あきらめられない夢に
「ねえ、今度のつぐみさんの舞台さ、一緒に観に行かない?」


上越からの着信履歴を見て、勉強の合間にこちらから電話をした。



彼女から電話が掛かってくるときというのは大抵レースが終わった直後なのだが、この日はどうやら違ったようだった。

電話に出てからいつもなら結果報告から始まるのだが今日はそれが無かったので、電話をしながらパソコンで調べてみると最近のレースは四日前に終えていた。

随分と珍しいこともあるものだと思ってみたが、もう少し深く考えればこれが当り前のことだと気付いた。

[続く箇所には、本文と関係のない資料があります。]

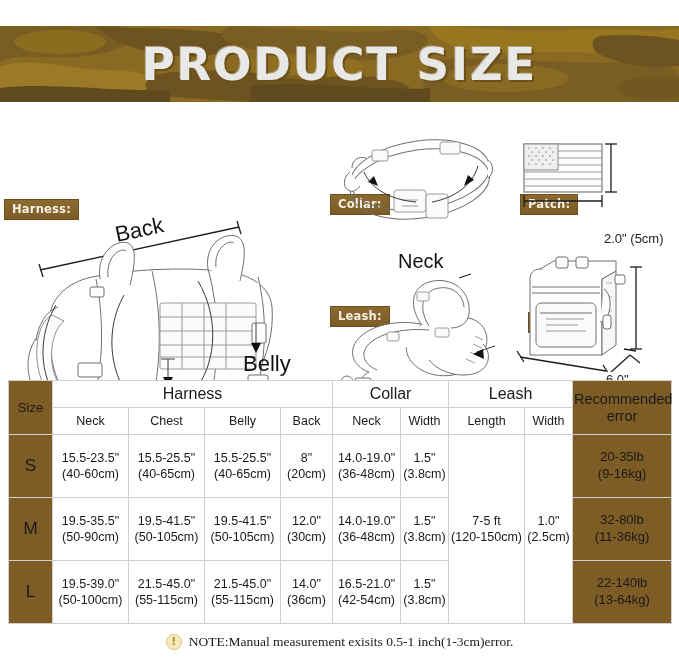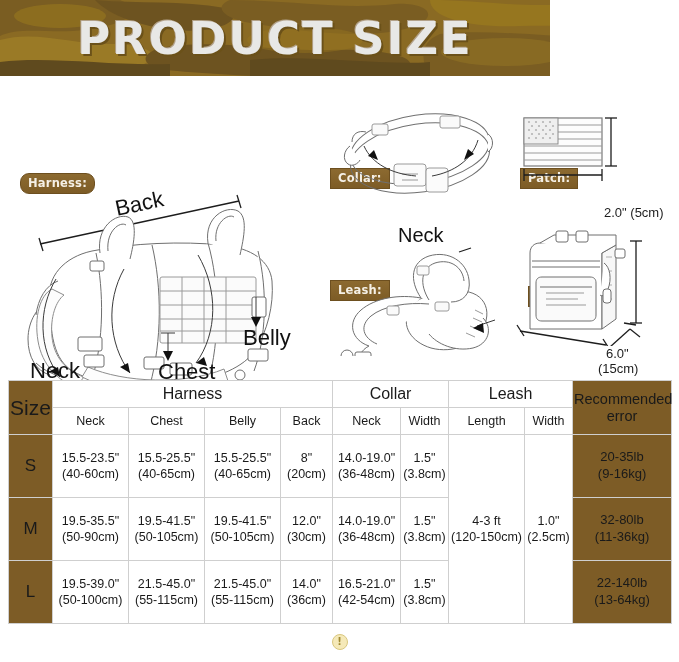--- a/index.html
+++ b/index.html
@@ -15,9 +15,10 @@
   
   .banner{
     position:relative;
-    width:550px;height:76px;
+    width:679px;height:76px;
     background:#8a6a23;
     overflow:hidden;
+    margin-top:26px;
   }
   .camo{position:absolute;inset:0;}
   .banner-title{

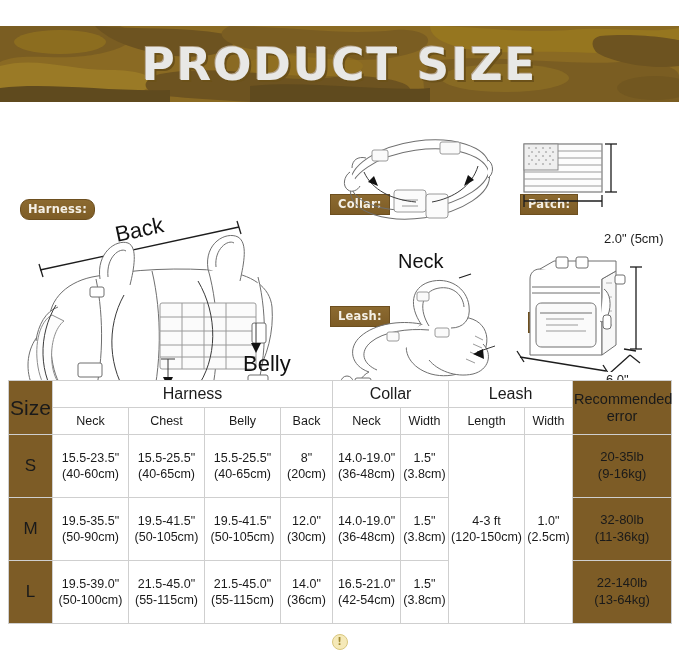--- a/index.html
+++ b/index.html
@@ -156,7 +156,7 @@
 
 <div class="board">
 
-  <div class="tag" style="left:20px;top:97px;border-radius:9px;">Harness:</div>
+  <div class="tag" style="left:4px;top:97px;">Harness:</div>
 
   <svg width="300" height="250" viewBox="0 0 300 250" style="position:absolute;left:12px;top:105px;">
 

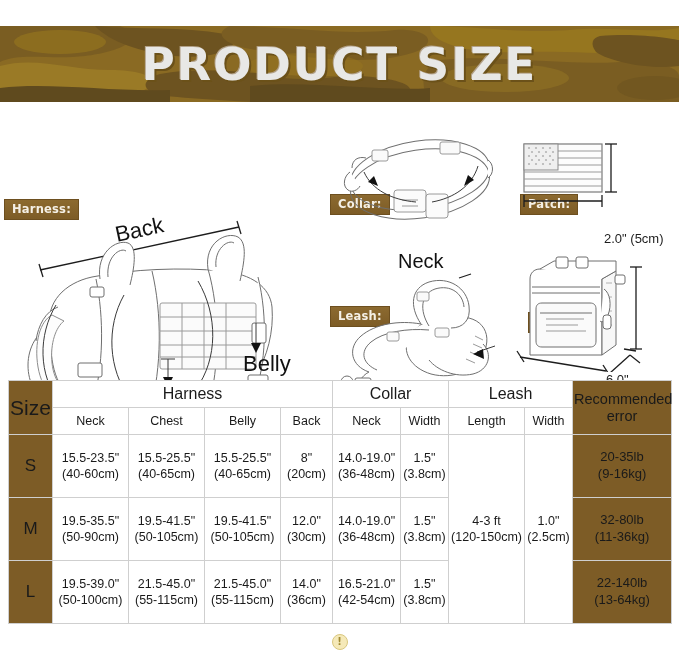--- a/index.html
+++ b/index.html
@@ -102,7 +102,7 @@
     border:1px solid #6a4d1e;
   }
   .sizehead{
-    background:#7d5c26;color:#fff;font-weight:bold;font-size:21px;
+    background:#7d5c26;color:#fff;font-weight:bold;font-size:13px;
     border:1px solid #6a4d1e;
   }
   .weighthead{

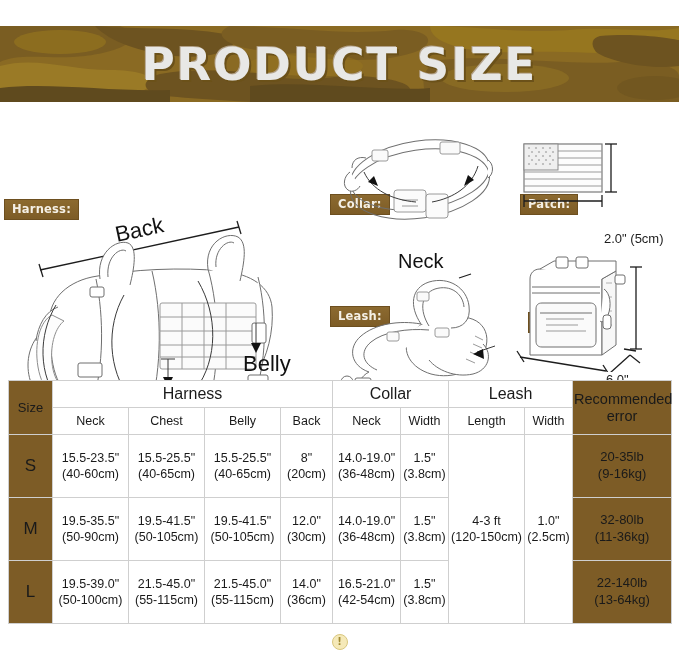--- a/index.html
+++ b/index.html
@@ -477,7 +477,7 @@
           <div>(3.8cm)</div>
         </td>
         <td class="datacell" rowspan="3">
-          <div>4-3 ft</div>
+          <div>7-5 ft</div>
           <div>(120-150cm)</div>
         </td>
         <td class="datacell" rowspan="3">

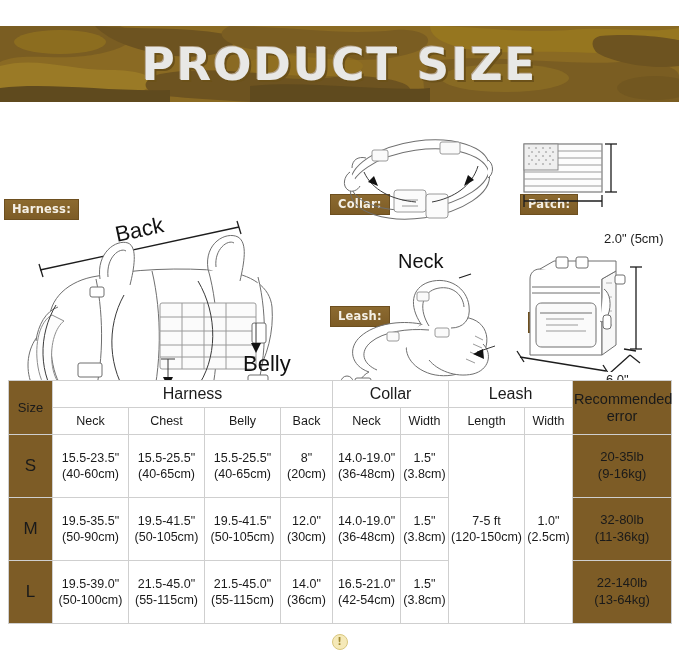--- a/index.html
+++ b/index.html
@@ -559,6 +559,7 @@
 
 <div class="note">
   <span class="note-ico">!</span>
+  <span>NOTE:Manual measurement exisits 0.5-1 inch(1-3cm)error.</span>
 </div>
 
 </body></html>

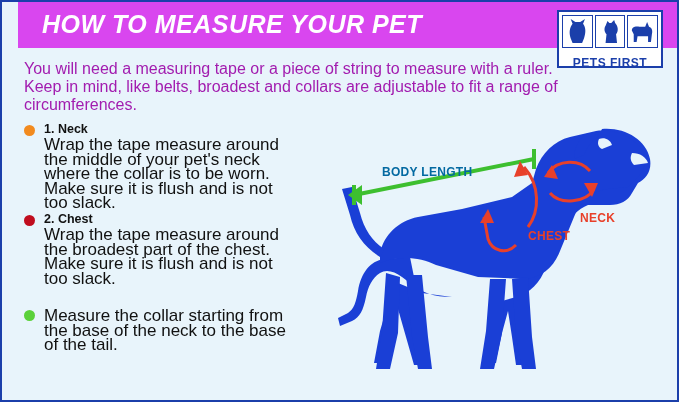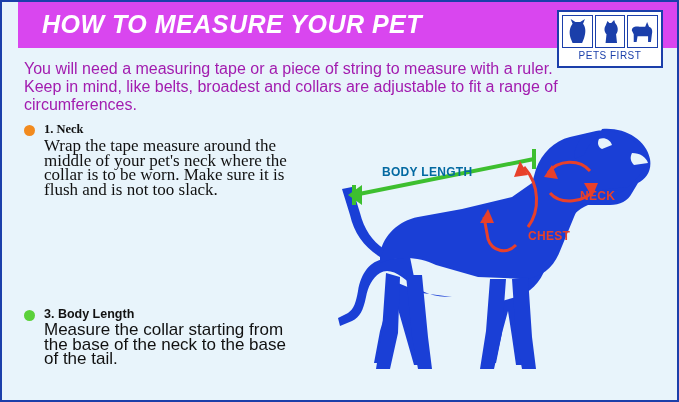--- a/index.html
+++ b/index.html
@@ -69,10 +69,10 @@
   #logo-text {
     text-align: center;
     color: #1b3faa;
-    font-size: 10px;
-    font-weight: normal;
+    font-size: 12px;
+    font-weight: bold;
     letter-spacing: 0.5px;
-    margin-top: 2px;
+    margin-top: 8px;
   }
   
   #intro {

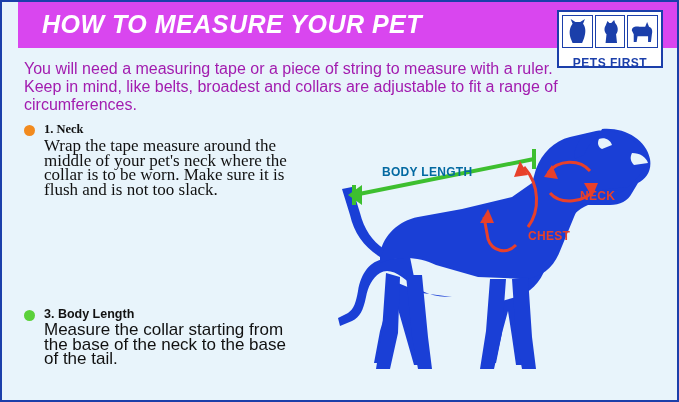--- a/index.html
+++ b/index.html
@@ -111,7 +111,7 @@
     line-height: 14.5px;
     color: #111111;
   }
-  #step-1 { top: 120px; font-family: Liberation Serif, serif; }
+  #step-1 { top: 120px; }
   #step-2 { top: 210px; }
   #step-3 { top: 305px; }
 

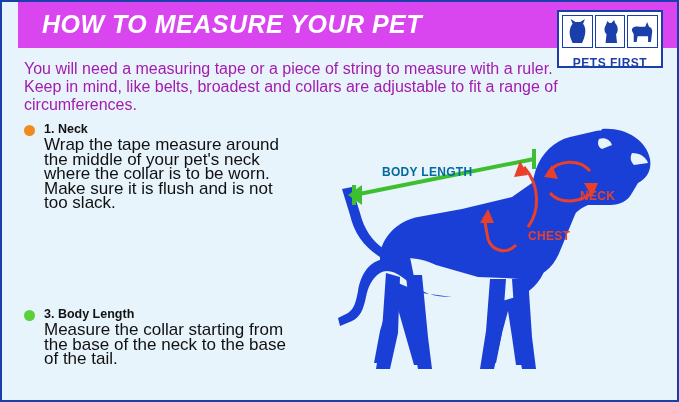--- a/index.html
+++ b/index.html
@@ -176,6 +176,11 @@
     <div class="step-body">Wrap the tape measure around the middle of your pet's neck where the collar is to be worn. Make sure it is flush and is not too slack.</div>
   </div>
 
+  <div class="step" id="step-2">
+    <div class="step-dot" style="background:#c00d1e;"></div>
+    <div class="step-title">2. Chest</div>
+    <div class="step-body">Wrap the tape measure around the broadest part of the chest. Make sure it is flush and is not too slack.</div>
+  </div>
 
   <div class="step" id="step-3">
     <div class="step-dot" style="background:#5ad13a;"></div>

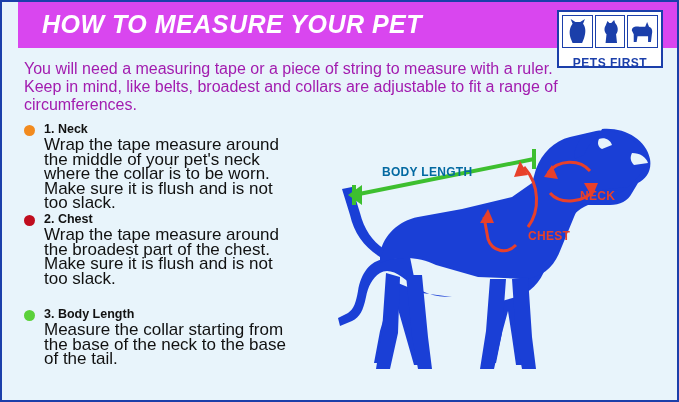--- a/index.html
+++ b/index.html
@@ -132,7 +132,7 @@
     white-space: nowrap;
   }
   #label-body-length { left: 80px; top: 68px; color: #0369a1; }
-  #label-neck { left: 238px; top: 92px; color: #e8402a; padding-left: 40px; }
+  #label-neck { left: 238px; top: 114px; color: #e8402a; padding-left: 40px; }
   #label-chest { left: 178px; top: 132px; color: #e8402a; margin-left: 48px; }
 </style>
 </head>

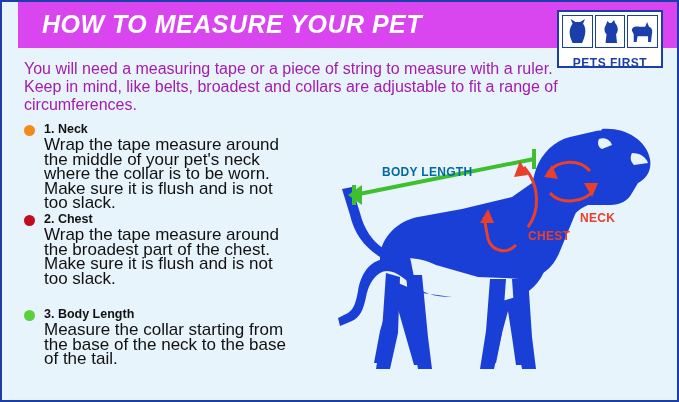--- a/index.html
+++ b/index.html
@@ -184,7 +184,6 @@
 
   <div class="step" id="step-3">
     <div class="step-dot" style="background:#5ad13a;"></div>
-    <div class="step-title">3. Body Length</div>
     <div class="step-body">Measure the collar starting from the base of the neck to the base of the tail.</div>
   </div>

彼女にしてはどこかぎこちない会話が続いたあと、この電話の本題とも思われることに辿り着いた。


「いいよ。

俺もつぐみさんからチケットは買っていたし、一人で観に行くよりは上越がいたほうが緊張しなくて済みそうだし」


今まで舞台というものを一度しか観に行ったことがなく、そのときも上越と二人だったので、一人で緊張しなくて済むというのは本音だった。

知り合いの劇団の舞台といえど、一人で舞台に実は少しだけ身構えしていたことも事実だった。


「何でそんなことで緊張するのよ」


「いいだろ、別に」


笑いながら話す声はようやくぎこちなさが無くなり、いつもの彼女に戻ったようだった。

レースで悪い成績でも取ったのかと心配もしたが、インターネットを見る限りはそんなに悪い成績でもなかったので思い違いだったのかもしれない。

それに彼女が悪い成績だからといって、そのことで周りを巻き込むようなことはするはずがない。